Media > Newsletters > Criminal Justice Update > January 2013 > AG shares RECLAIM Ohio’s success
Criminal Justice Update
AG shares RECLAIM Ohio’s success
Attorney General Mike DeWine recently testified before a subcommittee of the U.S. Senate Judiciary Committee about RECLAIM Ohio, a successful juvenile justice reform initiative launched in the 1990s.
“RECLAIM Ohio has functioned as it was designed,” Attorney General DeWine told the committee, which is working to end the “school-to-prison pipeline” that sends a rising number of young people into the juvenile delinquency system as a result of school discipline.

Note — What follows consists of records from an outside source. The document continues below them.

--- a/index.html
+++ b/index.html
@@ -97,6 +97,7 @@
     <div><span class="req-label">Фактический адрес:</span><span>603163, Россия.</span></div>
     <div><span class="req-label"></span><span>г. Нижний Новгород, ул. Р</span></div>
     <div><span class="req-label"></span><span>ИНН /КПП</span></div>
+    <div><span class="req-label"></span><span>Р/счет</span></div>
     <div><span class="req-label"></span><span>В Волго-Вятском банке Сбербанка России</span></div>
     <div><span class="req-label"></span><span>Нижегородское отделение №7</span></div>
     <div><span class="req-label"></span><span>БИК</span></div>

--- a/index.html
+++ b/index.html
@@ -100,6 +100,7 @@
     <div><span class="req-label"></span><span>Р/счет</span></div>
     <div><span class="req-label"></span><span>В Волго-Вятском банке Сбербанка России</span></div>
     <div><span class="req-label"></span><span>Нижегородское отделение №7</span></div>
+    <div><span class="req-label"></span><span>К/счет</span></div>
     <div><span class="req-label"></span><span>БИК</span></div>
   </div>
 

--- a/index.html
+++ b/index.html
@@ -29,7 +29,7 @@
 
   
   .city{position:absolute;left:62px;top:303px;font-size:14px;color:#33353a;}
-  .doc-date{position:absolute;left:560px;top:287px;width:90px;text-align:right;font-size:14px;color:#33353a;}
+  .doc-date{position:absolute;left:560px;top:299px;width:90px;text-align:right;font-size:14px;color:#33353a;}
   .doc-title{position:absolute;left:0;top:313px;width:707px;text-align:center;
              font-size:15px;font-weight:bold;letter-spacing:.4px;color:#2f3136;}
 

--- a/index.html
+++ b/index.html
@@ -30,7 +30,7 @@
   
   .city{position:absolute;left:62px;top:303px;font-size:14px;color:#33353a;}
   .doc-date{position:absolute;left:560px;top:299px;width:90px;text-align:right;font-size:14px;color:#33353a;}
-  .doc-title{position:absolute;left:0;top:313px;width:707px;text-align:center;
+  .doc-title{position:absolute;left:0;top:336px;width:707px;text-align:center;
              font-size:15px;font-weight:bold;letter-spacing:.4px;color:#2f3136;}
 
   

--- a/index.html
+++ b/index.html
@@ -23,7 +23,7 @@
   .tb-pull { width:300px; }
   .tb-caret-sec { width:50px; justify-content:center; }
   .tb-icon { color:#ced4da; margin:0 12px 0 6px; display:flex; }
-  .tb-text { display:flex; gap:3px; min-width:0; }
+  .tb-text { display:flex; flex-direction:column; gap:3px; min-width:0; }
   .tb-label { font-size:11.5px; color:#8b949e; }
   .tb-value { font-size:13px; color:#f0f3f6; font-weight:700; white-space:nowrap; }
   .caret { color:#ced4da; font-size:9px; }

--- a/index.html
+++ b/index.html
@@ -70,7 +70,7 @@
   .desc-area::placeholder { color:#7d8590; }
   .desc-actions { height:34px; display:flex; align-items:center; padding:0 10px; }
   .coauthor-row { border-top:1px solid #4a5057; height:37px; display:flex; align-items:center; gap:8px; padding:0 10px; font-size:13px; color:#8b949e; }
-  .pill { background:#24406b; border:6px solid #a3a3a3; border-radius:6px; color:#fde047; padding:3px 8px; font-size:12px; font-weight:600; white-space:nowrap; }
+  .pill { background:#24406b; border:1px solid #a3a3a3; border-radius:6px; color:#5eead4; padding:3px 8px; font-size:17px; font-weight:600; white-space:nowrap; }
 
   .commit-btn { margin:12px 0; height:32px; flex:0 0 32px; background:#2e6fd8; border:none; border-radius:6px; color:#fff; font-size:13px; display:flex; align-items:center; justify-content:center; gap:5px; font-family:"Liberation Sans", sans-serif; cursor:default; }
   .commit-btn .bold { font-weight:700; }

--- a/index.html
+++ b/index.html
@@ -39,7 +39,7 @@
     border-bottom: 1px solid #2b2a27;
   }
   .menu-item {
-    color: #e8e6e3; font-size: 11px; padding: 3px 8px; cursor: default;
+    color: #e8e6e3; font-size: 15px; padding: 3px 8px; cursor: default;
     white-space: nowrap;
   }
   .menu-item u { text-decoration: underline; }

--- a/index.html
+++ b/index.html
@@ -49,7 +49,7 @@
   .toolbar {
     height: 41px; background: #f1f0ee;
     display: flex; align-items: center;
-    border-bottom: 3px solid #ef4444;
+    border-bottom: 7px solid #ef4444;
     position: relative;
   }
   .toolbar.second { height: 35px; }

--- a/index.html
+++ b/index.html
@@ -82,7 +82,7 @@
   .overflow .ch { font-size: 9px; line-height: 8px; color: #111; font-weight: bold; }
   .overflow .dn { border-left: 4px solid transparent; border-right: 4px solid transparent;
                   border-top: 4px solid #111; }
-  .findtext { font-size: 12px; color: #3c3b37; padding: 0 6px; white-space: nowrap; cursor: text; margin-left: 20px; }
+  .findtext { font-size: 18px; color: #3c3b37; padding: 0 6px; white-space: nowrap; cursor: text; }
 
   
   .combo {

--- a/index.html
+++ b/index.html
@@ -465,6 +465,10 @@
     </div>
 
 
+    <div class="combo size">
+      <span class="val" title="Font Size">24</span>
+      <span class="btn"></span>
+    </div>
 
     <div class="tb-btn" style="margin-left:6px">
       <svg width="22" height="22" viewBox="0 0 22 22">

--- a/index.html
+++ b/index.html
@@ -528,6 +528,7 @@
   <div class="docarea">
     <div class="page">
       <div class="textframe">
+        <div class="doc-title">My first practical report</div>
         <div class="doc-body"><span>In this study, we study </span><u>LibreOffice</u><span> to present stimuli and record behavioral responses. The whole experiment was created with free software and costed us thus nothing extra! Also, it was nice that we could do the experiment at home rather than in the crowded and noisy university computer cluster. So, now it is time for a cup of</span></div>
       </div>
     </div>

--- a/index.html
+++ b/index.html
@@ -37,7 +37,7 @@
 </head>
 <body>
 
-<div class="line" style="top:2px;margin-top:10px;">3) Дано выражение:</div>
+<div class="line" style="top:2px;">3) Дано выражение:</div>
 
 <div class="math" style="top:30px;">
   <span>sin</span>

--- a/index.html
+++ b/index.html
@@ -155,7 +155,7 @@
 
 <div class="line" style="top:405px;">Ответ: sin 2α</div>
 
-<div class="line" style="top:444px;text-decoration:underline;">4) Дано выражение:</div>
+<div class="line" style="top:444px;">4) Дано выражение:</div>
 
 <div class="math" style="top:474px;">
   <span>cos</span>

The program, under then-Lieutenant Governor DeWine’s oversight, sought to place youths in settings best able to address their needs and reduce violence in state facilities.
“RECLAIM Ohio works because it avoids institutionalizing low-risk youths, instead keeping them with their families and peers, in their school and community,” he added.
Before RECLAIM Ohio — short for Reasoned and Equitable Community and Local Alternatives for the Incarceration of Minors — some state facilities housed nearly twice as many youths as intended, good programming was scarce, and many incarcerated youths were simply learning criminal skills.
RECLAIM Ohio expanded alternatives to state incarceration by ensuring that if a juvenile stayed in the community, so did the funding.
As a result of the program and subsequent efforts, the Department of Youth Services population has dropped from more than 2,600 a decade ago to about 550 last year. Plus, every dollar spent to keep youths close to home saves up to $45 compared to the cost of sending them to a state facility.